For the last several days, I’ve been dealing with a most malignant computer infestation of malware. This pile of garbage is apparently new enough that existing anti virus software cannot identify it or remove it. I believe I must have downloaded it from a malicious web site, thinking it was a safe program or script.
This infection involved a hidden code that periodically triggered rotated through a payload of many different viruses, worms, trojans and spyware — including by not limited to Trojan Virtumondo, Trojan V.B. Zu, Trojan Fake Alert and Windows Antivirus 2009 (The latter pretends to be a Microsoft Security product, but it is not. It tells you that you have a large number of viruses on your system, then charges you to remove the viruses that it put there in the first place).

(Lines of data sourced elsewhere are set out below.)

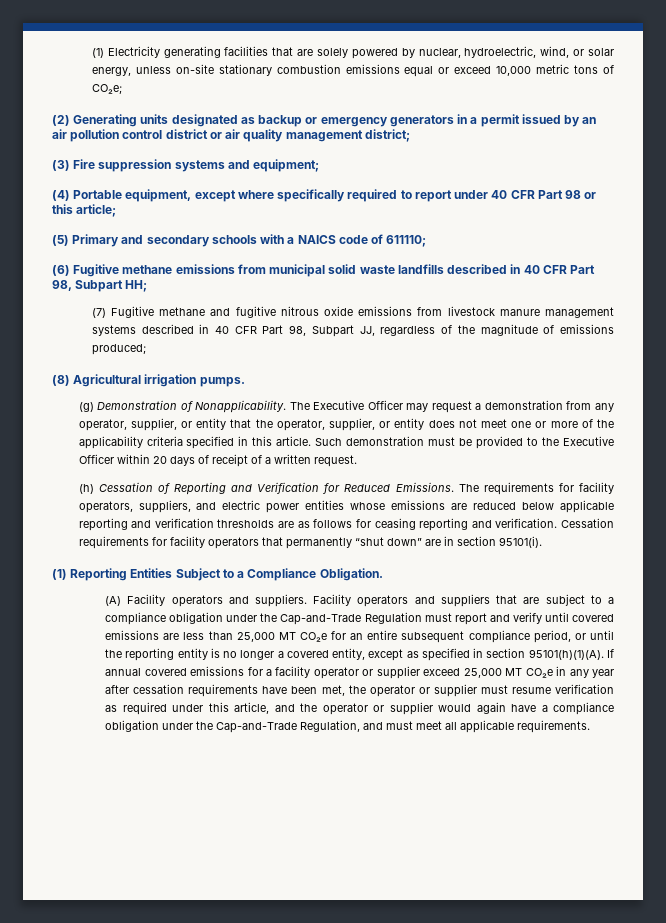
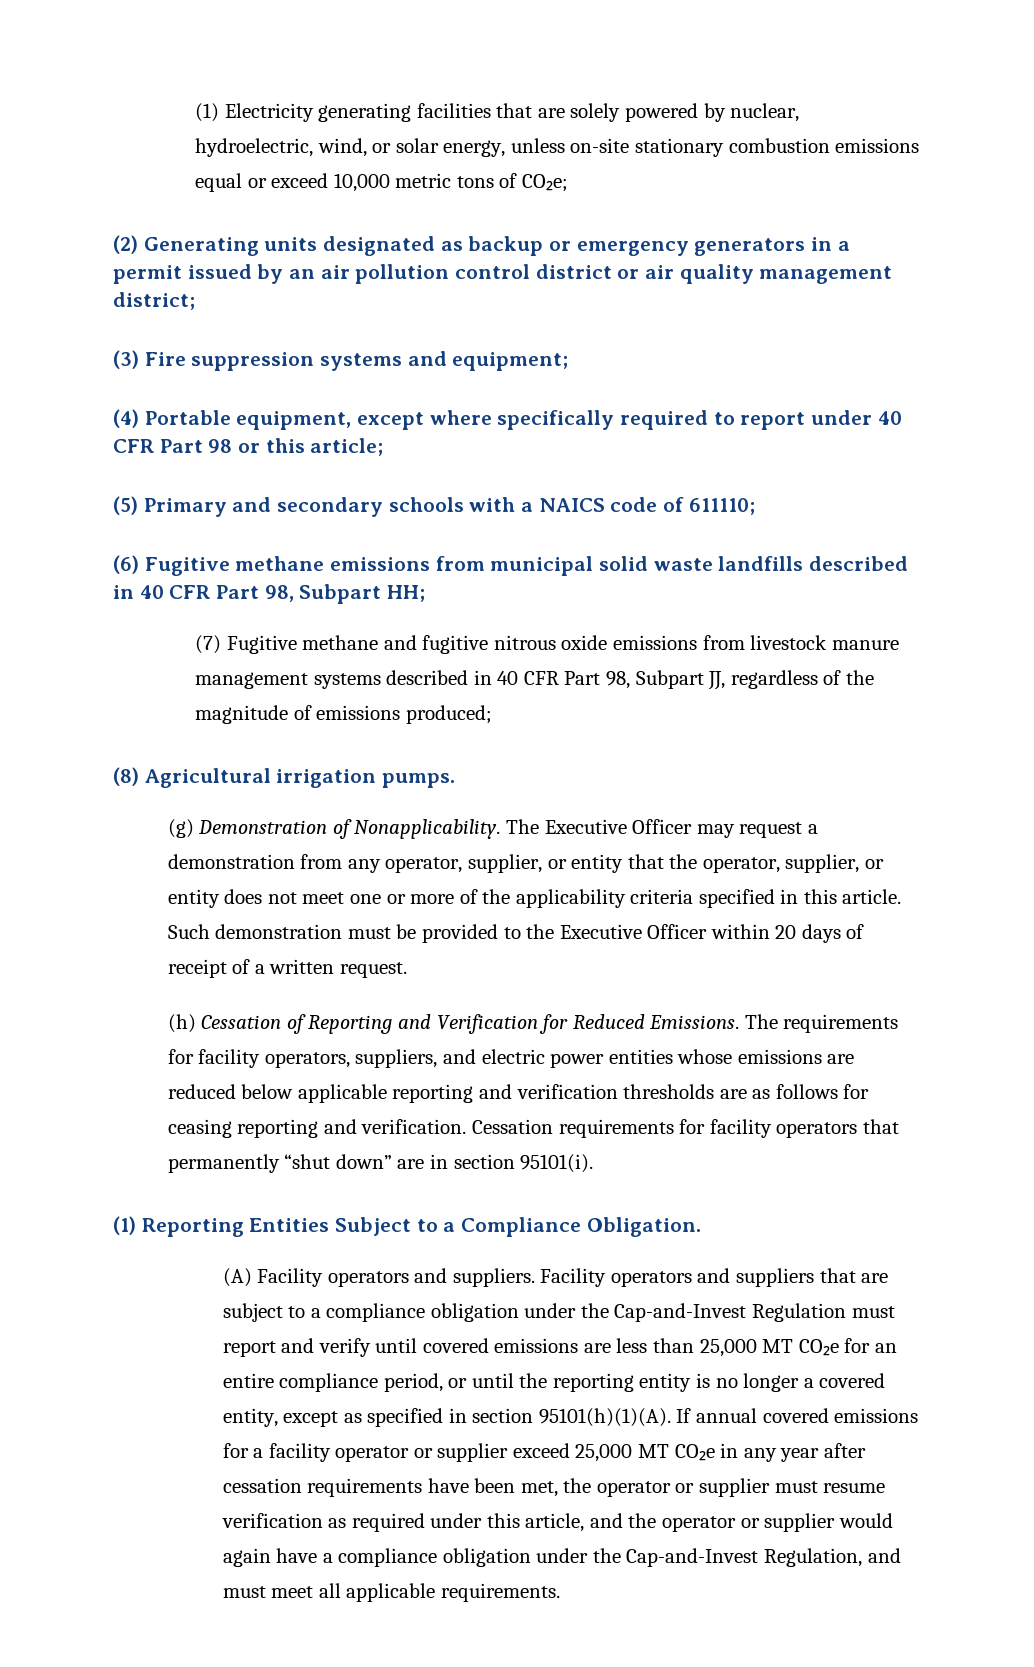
- Facility operators and suppliers that are subject to a compliance obligation under the Cap-and-Trade Regulation must report and verify until covered emissions are less than 25,000 MT CO₂e for an entire subsequent compliance period, or until the reporting entity is no longer a covered entity, except as specified in section 95101(h)(1)(A).
+ Facility operators and suppliers that are subject to a compliance obligation under the Cap-and-Invest Regulation must report and verify until covered emissions are less than 25,000 MT CO₂e for an entire compliance period, or until the reporting entity is no longer a covered entity, except as specified in section 95101(h)(1)(A).
- If annual covered emissions for a facility operator or supplier exceed 25,000 MT CO₂e in any year after cessation requirements have been met, the operator or supplier must resume verification as required under this article, and the operator or supplier would again have a compliance obligation under the Cap-and-Trade Regulation, and must meet all applicable requirements.
+ If annual covered emissions for a facility operator or supplier exceed 25,000 MT CO₂e in any year after cessation requirements have been met, the operator or supplier must resume verification as required under this article, and the operator or supplier would again have a compliance obligation under the Cap-and-Invest Regulation, and must meet all applicable requirements.

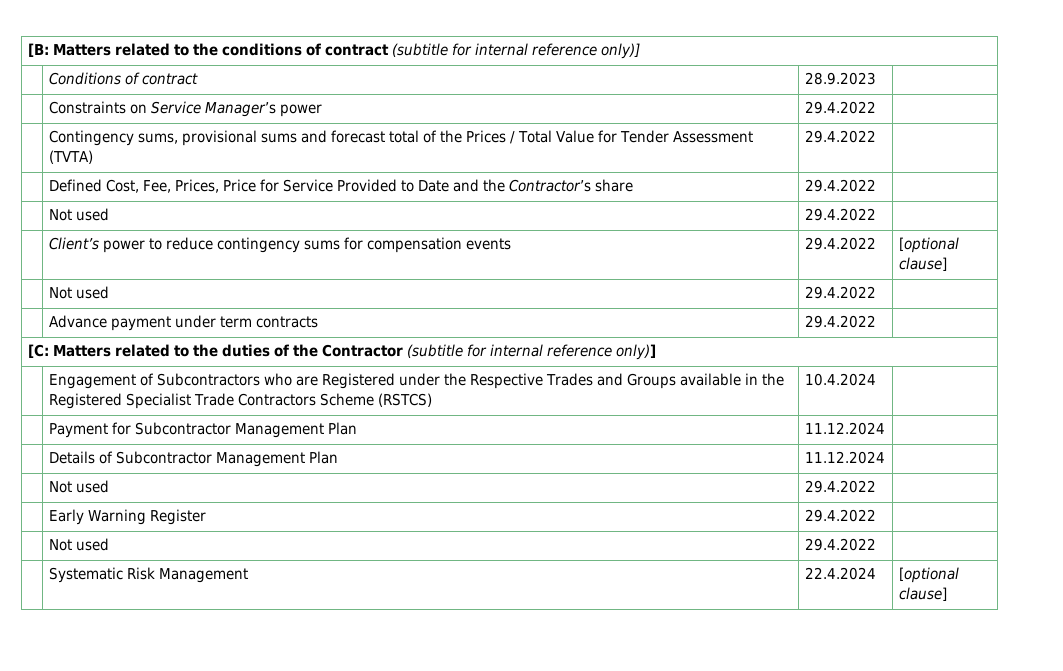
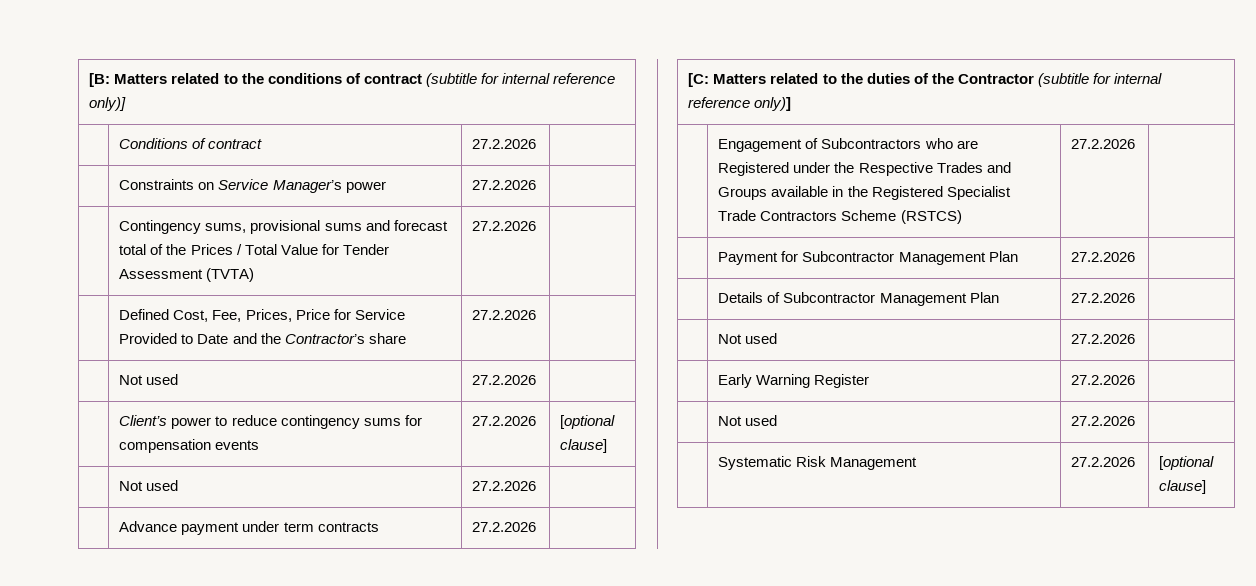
- | Conditions of contract | 28.9.2023 |
+ | Conditions of contract | 27.2.2026 |
- | Constraints on Service Manager’s power | 29.4.2022 |
+ | Constraints on Service Manager’s power | 27.2.2026 |
- | Contingency sums, provisional sums and forecast total of the Prices / Total Value for Tender Assessment (TVTA) | 29.4.2022 |
+ | Contingency sums, provisional sums and forecast total of the Prices / Total Value for Tender Assessment (TVTA) | 27.2.2026 |
- | Defined Cost, Fee, Prices, Price for Service Provided to Date and the Contractor’s share | 29.4.2022 |
- | Not used | 29.4.2022 |
+ | Defined Cost, Fee, Prices, Price for Service Provided to Date and the Contractor’s share | 27.2.2026 |
+ | Not used | 27.2.2026 |
- | Client’s power to reduce contingency sums for compensation events | 29.4.2022 | [optional clause]
- | Not used | 29.4.2022 |
+ | Client’s power to reduce contingency sums for compensation events | 27.2.2026 | [optional clause]
+ | Not used | 27.2.2026 |
- | Advance payment under term contracts | 29.4.2022 |
+ | Advance payment under term contracts | 27.2.2026 |
- | Engagement of Subcontractors who are Registered under the Respective Trades and Groups available in the Registered Specialist Trade Contractors Scheme (RSTCS) | 10.4.2024 |
+ | Engagement of Subcontractors who are Registered under the Respective Trades and Groups available in the Registered Specialist Trade Contractors Scheme (RSTCS) | 27.2.2026 |
- | Payment for Subcontractor Management Plan | 11.12.2024 |
+ | Payment for Subcontractor Management Plan | 27.2.2026 |
- | Details of Subcontractor Management Plan | 11.12.2024 |
- | Not used | 29.4.2022 |
+ | Details of Subcontractor Management Plan | 27.2.2026 |
+ | Not used | 27.2.2026 |
- | Early Warning Register | 29.4.2022 |
- | Not used | 29.4.2022 |
+ | Early Warning Register | 27.2.2026 |
+ | Not used | 27.2.2026 |
- | Systematic Risk Management | 22.4.2024 | [optional clause]
+ | Systematic Risk Management | 27.2.2026 | [optional clause]

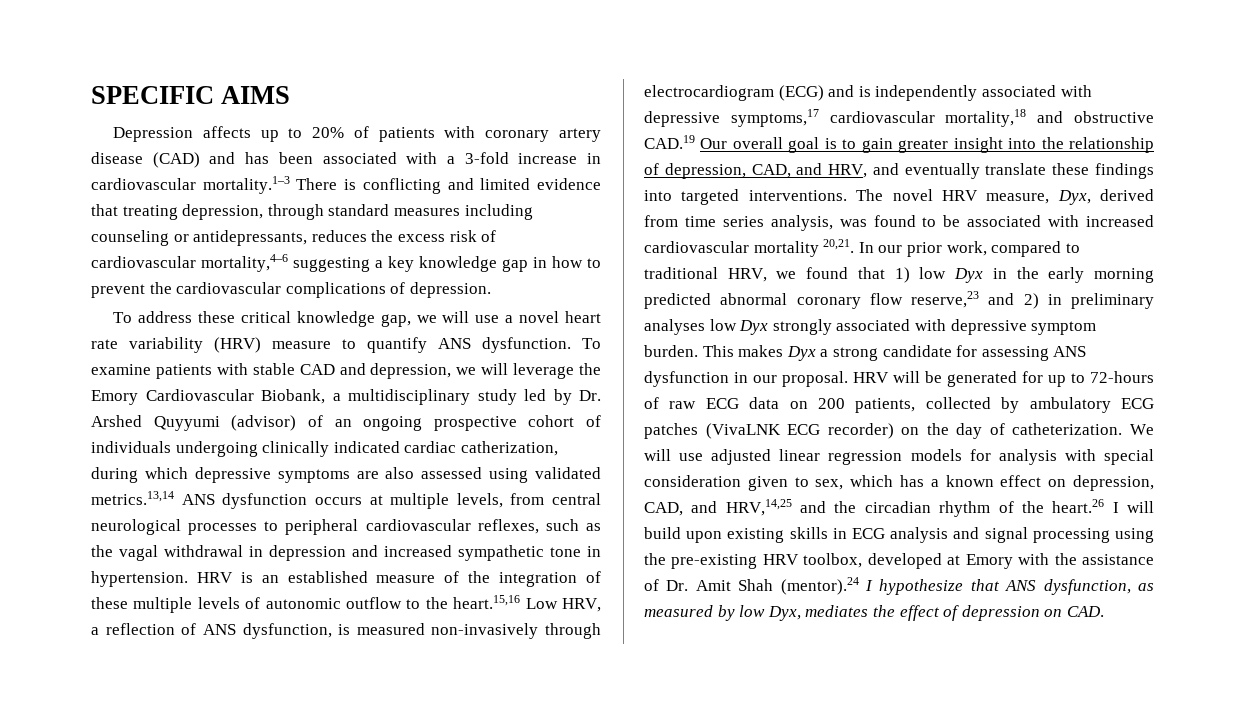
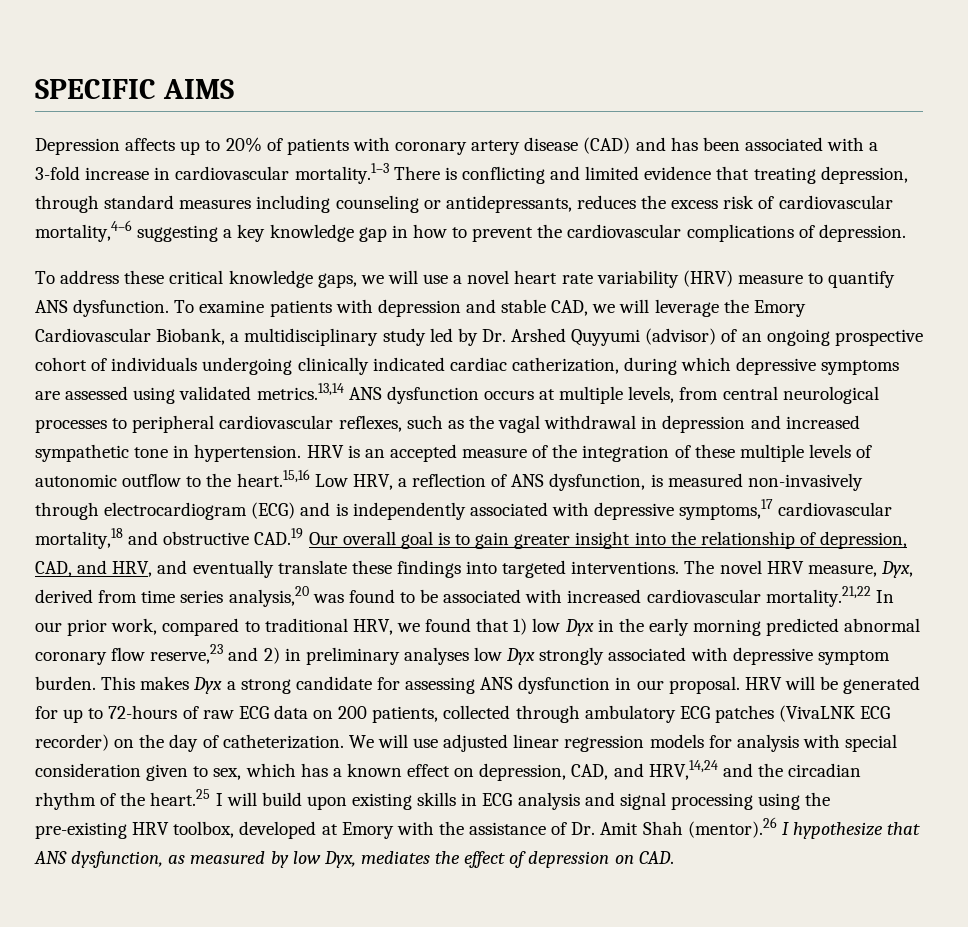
- To address these critical knowledge gap, we will use a novel heart rate variability (HRV) measure to quantify ANS dysfunction.
+ To address these critical knowledge gaps, we will use a novel heart rate variability (HRV) measure to quantify ANS dysfunction.
- To examine patients with stable CAD and depression, we will leverage the Emory Cardiovascular Biobank, a multidisciplinary study led by Dr. Arshed Quyyumi (advisor) of an ongoing prospective cohort of individuals undergoing clinically indicated cardiac catherization, during which depressive symptoms are also assessed using validated metrics.13,14 ANS dysfunction occurs at multiple levels, from central neurological processes to peripheral cardiovascular reflexes, such as the vagal withdrawal in depression and increased sympathetic tone in hypertension.
+ To examine patients with depression and stable CAD, we will leverage the Emory Cardiovascular Biobank, a multidisciplinary study led by Dr. Arshed Quyyumi (advisor) of an ongoing prospective cohort of individuals undergoing clinically indicated cardiac catherization, during which depressive symptoms are assessed using validated metrics.13,14 ANS dysfunction occurs at multiple levels, from central neurological processes to peripheral cardiovascular reflexes, such as the vagal withdrawal in depression and increased sympathetic tone in hypertension.
- HRV is an established measure of the integration of these multiple levels of autonomic outflow to the heart.15,16 Low HRV, a reflection of ANS dysfunction, is measured non-invasively through electrocardiogram (ECG) and is independently associated with depressive symptoms,17 cardiovascular mortality,18 and obstructive CAD.19 Our overall goal is to gain greater insight into the relationship of depression, CAD, and HRV, and eventually translate these findings into targeted interventions.
+ HRV is an accepted measure of the integration of these multiple levels of autonomic outflow to the heart.15,16 Low HRV, a reflection of ANS dysfunction, is measured non-invasively through electrocardiogram (ECG) and is independently associated with depressive symptoms,17 cardiovascular mortality,18 and obstructive CAD.19 Our overall goal is to gain greater insight into the relationship of depression, CAD, and HRV, and eventually translate these findings into targeted interventions.
- The novel HRV measure, Dyx, derived from time series analysis, was found to be associated with increased cardiovascular mortality 20,21. In our prior work, compared to traditional HRV, we found that 1) low Dyx in the early morning predicted abnormal coronary flow reserve,23 and 2) in preliminary analyses low Dyx strongly associated with depressive symptom burden.
+ The novel HRV measure, Dyx, derived from time series analysis,20 was found to be associated with increased cardiovascular mortality.21,22 In our prior work, compared to traditional HRV, we found that 1) low Dyx in the early morning predicted abnormal coronary flow reserve,23 and 2) in preliminary analyses low Dyx strongly associated with depressive symptom burden.
- HRV will be generated for up to 72-hours of raw ECG data on 200 patients, collected by ambulatory ECG patches (VivaLNK ECG recorder) on the day of catheterization.
+ HRV will be generated for up to 72-hours of raw ECG data on 200 patients, collected through ambulatory ECG patches (VivaLNK ECG recorder) on the day of catheterization.
- We will use adjusted linear regression models for analysis with special consideration given to sex, which has a known effect on depression, CAD, and HRV,14,25 and the circadian rhythm of the heart.26 I will build upon existing skills in ECG analysis and signal processing using the pre-existing HRV toolbox, developed at Emory with the assistance of Dr. Amit Shah (mentor).24 I hypothesize that ANS dysfunction, as measured by low Dyx, mediates the effect of depression on CAD.
+ We will use adjusted linear regression models for analysis with special consideration given to sex, which has a known effect on depression, CAD, and HRV,14,24 and the circadian rhythm of the heart.25 I will build upon existing skills in ECG analysis and signal processing using the pre-existing HRV toolbox, developed at Emory with the assistance of Dr. Amit Shah (mentor).26 I hypothesize that ANS dysfunction, as measured by low Dyx, mediates the effect of depression on CAD.

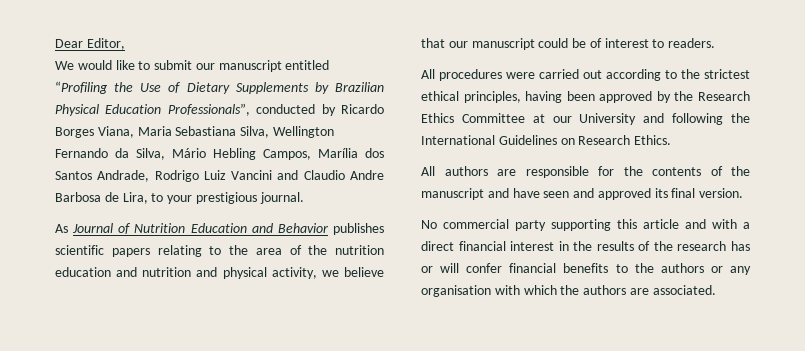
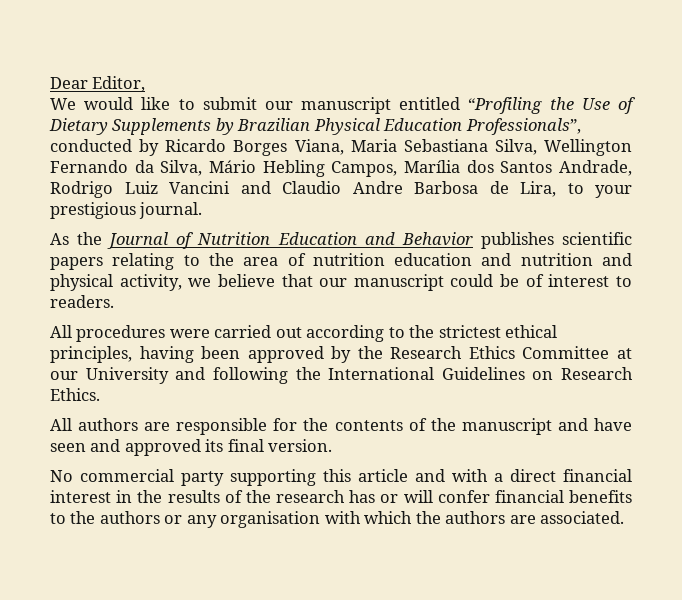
- As Journal of Nutrition Education and Behavior publishes scientific papers relating to the area of the nutrition education and nutrition and physical activity, we believe that our manuscript could be of interest to readers.
+ As the Journal of Nutrition Education and Behavior publishes scientific papers relating to the area of nutrition education and nutrition and physical activity, we believe that our manuscript could be of interest to readers.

As I understand it, this malware infestation contained a highly danger root kit. It had the ability to give remote control of my system to unauthorized users, it contained a keystroke logger that could have tracked and reported on passwords and financial information and much more.
The code hides itself by using a different file name on each computer — thereby making it hideously difficult to track and remove it. The script activates periodically, releasing a different set of viruses on a rotating basis. It also infects any software application that is run. Over a few days, this malware shut down my existing anti virus software and blocked my ability to access the Internet. Every time I (or the technicians I eventually engaged) removed all existing viruses, the system would reinfect within a matter of minutes.
The solution for me was Telus Professional Services. A component of Telus.com (my ISP), this group of technicians works with you remotely, using a combination of remote access, telephone help and online chat. They charge an extremely reasonable $80 per incident OR $15 per month fee, in which case you pay nothing for service when needed.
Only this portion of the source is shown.